Supplied data section start

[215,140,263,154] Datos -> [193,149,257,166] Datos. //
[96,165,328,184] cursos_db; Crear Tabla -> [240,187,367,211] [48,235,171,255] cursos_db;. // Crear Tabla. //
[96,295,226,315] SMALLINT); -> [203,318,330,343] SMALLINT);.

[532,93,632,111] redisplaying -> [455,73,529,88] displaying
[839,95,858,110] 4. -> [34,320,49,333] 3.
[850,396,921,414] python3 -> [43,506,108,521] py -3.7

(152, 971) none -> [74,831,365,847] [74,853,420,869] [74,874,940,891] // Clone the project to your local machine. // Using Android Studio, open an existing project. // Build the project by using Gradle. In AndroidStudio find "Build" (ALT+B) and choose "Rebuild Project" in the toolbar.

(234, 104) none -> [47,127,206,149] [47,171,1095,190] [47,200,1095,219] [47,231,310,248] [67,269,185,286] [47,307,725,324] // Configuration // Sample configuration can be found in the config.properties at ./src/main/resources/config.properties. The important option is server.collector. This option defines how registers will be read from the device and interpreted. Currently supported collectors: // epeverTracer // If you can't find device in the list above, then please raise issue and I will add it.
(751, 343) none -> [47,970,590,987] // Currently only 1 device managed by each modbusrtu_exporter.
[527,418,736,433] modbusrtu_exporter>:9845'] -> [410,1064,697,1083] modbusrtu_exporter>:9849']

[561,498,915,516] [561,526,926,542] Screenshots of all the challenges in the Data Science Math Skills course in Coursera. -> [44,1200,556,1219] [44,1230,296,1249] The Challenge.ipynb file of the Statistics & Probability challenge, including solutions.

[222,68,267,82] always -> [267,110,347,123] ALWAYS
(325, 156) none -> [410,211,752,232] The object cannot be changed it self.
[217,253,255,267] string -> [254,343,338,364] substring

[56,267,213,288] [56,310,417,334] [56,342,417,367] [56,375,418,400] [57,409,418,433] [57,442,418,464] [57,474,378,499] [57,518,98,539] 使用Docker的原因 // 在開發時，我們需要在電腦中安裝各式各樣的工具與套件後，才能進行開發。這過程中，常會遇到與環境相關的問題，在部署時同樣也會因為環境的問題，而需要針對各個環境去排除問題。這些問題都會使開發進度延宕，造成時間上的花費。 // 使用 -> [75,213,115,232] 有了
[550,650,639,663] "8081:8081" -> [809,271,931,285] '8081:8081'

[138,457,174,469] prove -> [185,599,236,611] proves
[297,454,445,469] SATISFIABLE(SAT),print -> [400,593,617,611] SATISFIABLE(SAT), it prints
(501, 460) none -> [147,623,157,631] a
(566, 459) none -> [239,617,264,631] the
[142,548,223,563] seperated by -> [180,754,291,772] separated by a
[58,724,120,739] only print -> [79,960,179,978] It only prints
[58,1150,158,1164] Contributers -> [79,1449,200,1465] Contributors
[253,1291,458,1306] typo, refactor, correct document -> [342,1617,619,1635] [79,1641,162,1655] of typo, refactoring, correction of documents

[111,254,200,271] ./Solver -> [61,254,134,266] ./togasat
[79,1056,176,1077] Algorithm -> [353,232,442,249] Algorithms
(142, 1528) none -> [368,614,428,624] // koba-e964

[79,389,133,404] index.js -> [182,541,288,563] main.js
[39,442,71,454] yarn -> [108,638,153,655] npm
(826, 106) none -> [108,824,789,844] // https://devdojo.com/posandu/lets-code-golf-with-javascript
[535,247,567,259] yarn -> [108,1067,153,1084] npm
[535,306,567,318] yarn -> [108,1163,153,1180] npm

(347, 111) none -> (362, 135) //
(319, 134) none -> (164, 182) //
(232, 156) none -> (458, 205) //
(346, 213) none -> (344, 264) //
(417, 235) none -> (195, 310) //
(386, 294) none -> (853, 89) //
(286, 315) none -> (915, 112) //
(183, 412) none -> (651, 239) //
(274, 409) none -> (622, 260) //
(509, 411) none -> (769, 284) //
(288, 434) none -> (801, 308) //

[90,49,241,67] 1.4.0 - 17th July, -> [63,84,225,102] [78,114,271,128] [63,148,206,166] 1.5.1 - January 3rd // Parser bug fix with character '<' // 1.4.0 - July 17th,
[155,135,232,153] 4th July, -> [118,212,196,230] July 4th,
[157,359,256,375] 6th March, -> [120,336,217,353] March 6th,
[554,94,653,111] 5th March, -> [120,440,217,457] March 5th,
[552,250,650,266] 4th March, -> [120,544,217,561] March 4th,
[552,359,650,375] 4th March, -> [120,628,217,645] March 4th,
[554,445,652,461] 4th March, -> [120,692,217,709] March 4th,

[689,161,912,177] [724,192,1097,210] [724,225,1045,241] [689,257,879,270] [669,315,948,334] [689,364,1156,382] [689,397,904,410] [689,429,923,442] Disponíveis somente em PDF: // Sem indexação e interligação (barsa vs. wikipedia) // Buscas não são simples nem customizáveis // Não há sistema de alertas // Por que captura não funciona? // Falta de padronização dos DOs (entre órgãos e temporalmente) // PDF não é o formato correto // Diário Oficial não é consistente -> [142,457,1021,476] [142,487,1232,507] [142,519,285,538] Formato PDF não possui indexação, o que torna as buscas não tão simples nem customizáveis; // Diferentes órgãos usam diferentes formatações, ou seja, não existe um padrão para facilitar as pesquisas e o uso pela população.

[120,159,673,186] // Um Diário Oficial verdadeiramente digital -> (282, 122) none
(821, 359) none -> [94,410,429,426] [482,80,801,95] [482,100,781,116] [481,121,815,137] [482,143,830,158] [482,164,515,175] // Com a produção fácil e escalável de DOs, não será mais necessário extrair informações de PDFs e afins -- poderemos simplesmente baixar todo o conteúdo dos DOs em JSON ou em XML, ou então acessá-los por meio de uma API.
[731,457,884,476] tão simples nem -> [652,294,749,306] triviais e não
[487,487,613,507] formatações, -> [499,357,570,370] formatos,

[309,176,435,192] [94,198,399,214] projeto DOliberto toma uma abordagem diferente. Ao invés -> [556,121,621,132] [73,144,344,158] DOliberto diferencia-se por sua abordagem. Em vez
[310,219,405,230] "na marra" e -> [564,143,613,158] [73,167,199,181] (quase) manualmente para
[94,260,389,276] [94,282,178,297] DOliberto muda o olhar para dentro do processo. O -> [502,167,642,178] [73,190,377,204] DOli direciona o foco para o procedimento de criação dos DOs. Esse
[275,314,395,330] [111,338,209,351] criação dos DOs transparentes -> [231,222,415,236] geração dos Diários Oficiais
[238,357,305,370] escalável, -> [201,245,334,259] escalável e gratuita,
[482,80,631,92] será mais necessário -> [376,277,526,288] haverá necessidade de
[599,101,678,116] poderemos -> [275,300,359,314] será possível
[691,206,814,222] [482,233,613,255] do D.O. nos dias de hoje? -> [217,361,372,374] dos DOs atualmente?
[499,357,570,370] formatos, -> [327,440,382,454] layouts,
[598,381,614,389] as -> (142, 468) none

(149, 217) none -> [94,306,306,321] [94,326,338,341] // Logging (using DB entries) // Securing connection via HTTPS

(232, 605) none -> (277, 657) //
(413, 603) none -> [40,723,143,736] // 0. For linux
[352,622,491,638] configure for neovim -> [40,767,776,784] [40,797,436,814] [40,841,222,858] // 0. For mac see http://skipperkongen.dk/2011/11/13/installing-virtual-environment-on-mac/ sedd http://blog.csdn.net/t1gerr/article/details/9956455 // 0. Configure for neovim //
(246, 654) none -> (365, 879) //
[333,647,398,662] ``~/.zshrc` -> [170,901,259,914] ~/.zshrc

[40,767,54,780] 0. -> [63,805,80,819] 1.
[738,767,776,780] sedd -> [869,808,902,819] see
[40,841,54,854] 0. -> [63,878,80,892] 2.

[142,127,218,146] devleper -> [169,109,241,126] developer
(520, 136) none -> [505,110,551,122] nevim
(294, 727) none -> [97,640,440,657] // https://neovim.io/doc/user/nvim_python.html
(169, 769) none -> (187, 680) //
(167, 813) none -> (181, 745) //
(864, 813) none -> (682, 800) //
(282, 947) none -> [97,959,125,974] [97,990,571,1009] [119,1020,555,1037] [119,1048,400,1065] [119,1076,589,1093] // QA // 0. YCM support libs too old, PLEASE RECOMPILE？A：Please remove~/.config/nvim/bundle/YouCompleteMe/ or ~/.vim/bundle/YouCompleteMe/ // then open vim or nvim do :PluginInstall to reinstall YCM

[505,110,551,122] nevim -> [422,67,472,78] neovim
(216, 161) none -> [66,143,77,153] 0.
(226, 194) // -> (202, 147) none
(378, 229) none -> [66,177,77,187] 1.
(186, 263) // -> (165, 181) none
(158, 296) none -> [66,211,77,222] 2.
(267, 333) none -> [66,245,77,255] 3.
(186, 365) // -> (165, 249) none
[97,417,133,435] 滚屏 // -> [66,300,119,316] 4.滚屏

Supplied data section end

### Exercise brief
Please find every line in the records above that holds the word "with" and copy it.

### Exercise response
(826, 106) none -> [108,824,789,844] // https://devdojo.com/posandu/lets-code-golf-with-javascript
[90,49,241,67] 1.4.0 - 17th July, -> [63,84,225,102] [78,114,271,128] [63,148,206,166] 1.5.1 - January 3rd // Parser bug fix with character '<' // 1.4.0 - July 17th,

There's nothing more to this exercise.